Recorded data below:

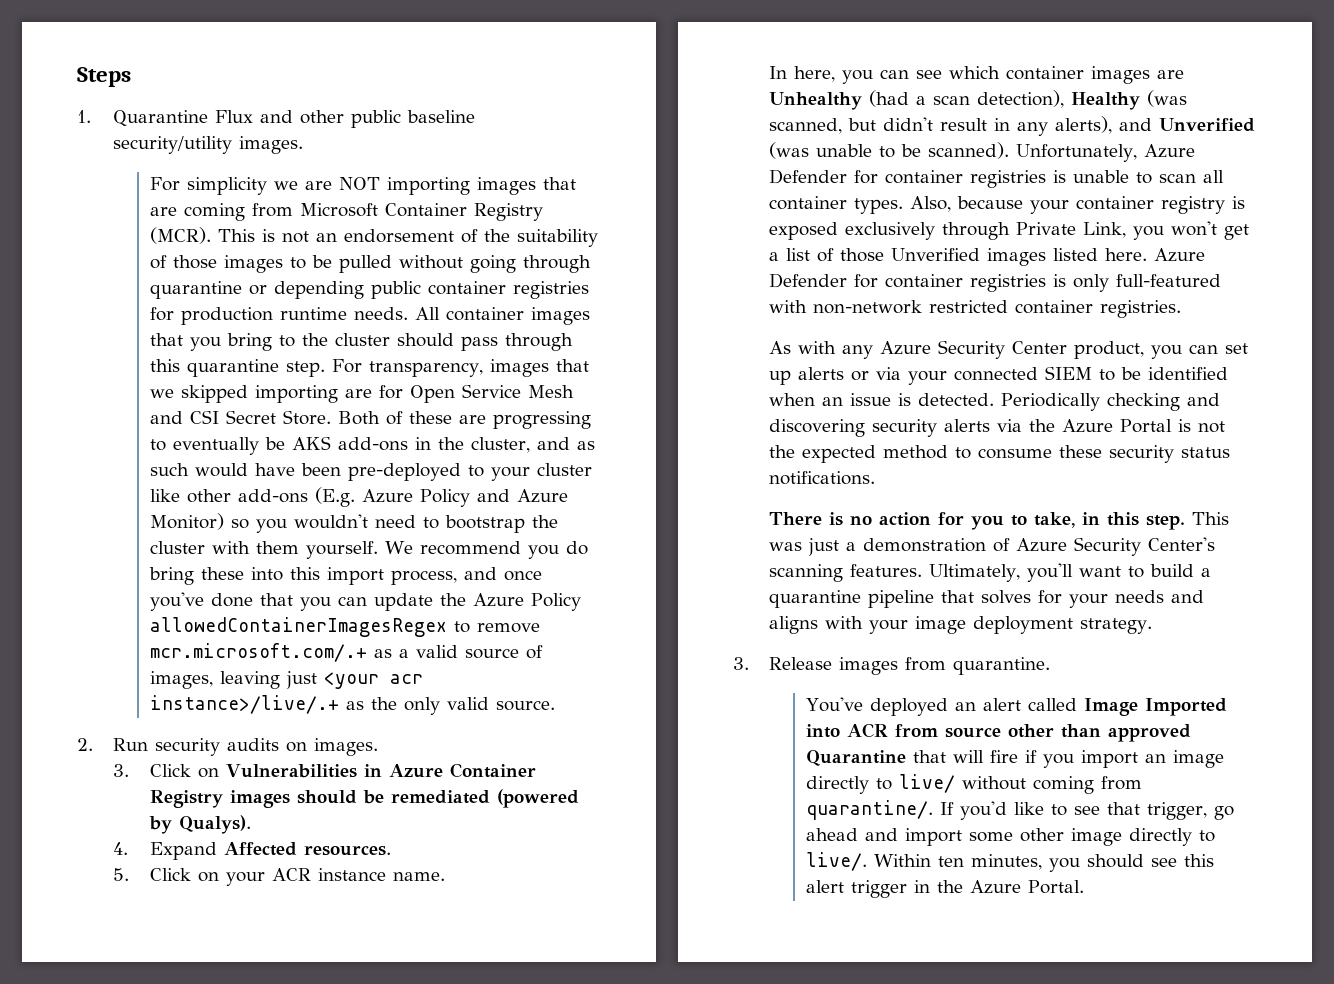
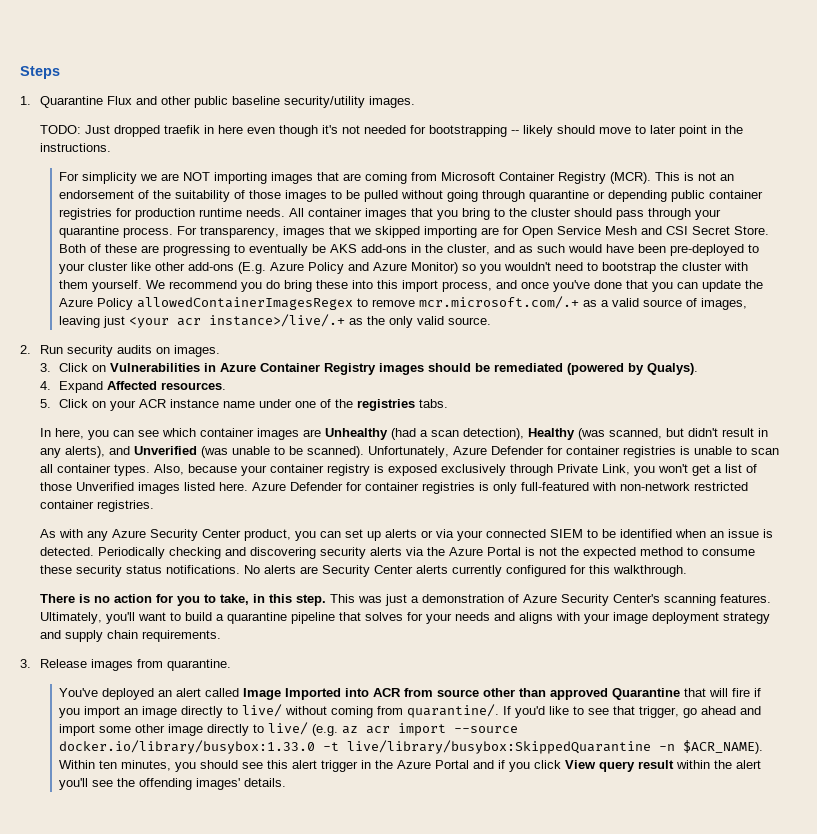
(304, 145) none -> [39,125,743,137] [39,143,111,152] // TODO: Just dropped traefik in here even though it's not needed for bootstrapping -- likely should move to later point in the instructions.
[149,359,325,377] this quarantine step. -> [695,209,722,220] [59,226,174,238] your quarantine process.
[392,872,445,881] name. -> [223,399,449,411] name under one of the registries tabs.
(876, 478) none -> [243,565,687,577] No alerts are Security Center alerts currently configured for this walkthrough.
[1080,618,1153,634] strategy. -> [722,612,770,624] [39,630,221,642] strategy and supply chain requirements.
[805,852,867,871] live/. -> [268,722,519,736] [59,740,764,754] live/ (e.g. az acr import --source docker.io/library/busybox:1.33.0 -t live/library/busybox:SkippedQuarantine -n $ACR_NAME).
[1027,880,1084,894] Portal. -> [435,760,762,772] [59,778,287,790] Portal and if you click View query result within the alert you'll see the offending images' details.

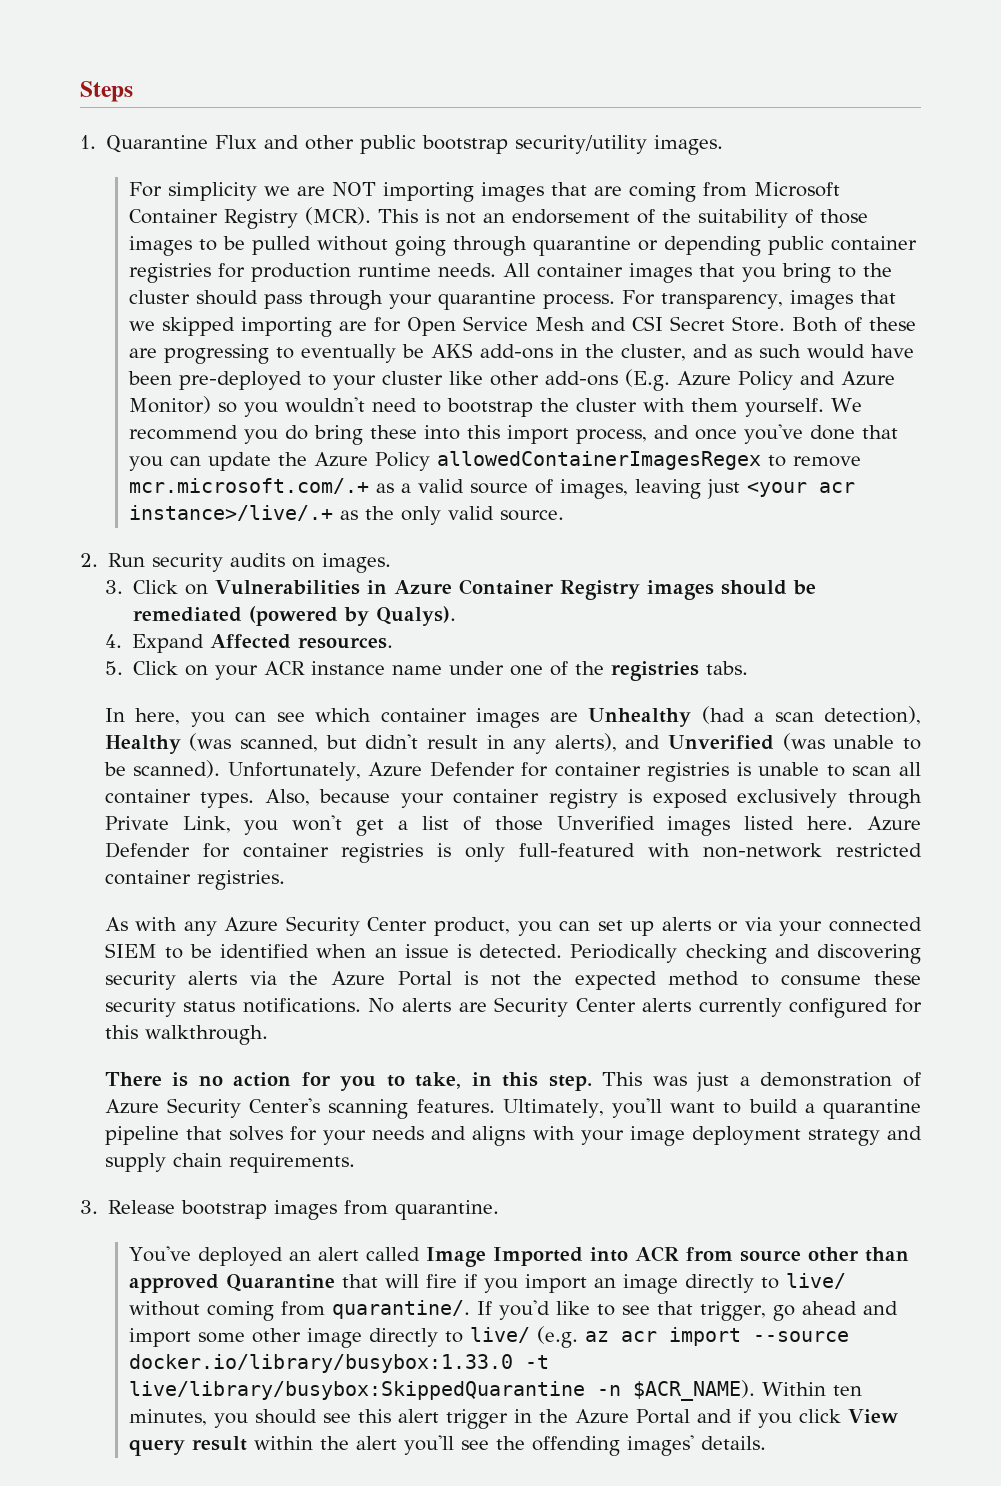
[231,96,280,105] baseline -> [422,135,509,154] bootstrap
[39,125,743,137] [39,143,111,152] // TODO: Just dropped traefik in here even though it's not needed for bootstrapping -- likely should move to later point in the instructions. -> (724, 145) none
(87, 663) none -> [181,1200,268,1219] bootstrap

End of Recorded data.

### Exercise instructions
Starting at the line above that contains "[149,359,325,377] this quarantine", repeat each line exactly up to and including the line that contains "[392,872,445,881] name. ->", and stop there.

### Reply to the task
[149,359,325,377] this quarantine step. -> [695,209,722,220] [59,226,174,238] your quarantine process.
[392,872,445,881] name. -> [223,399,449,411] name under one of the registries tabs.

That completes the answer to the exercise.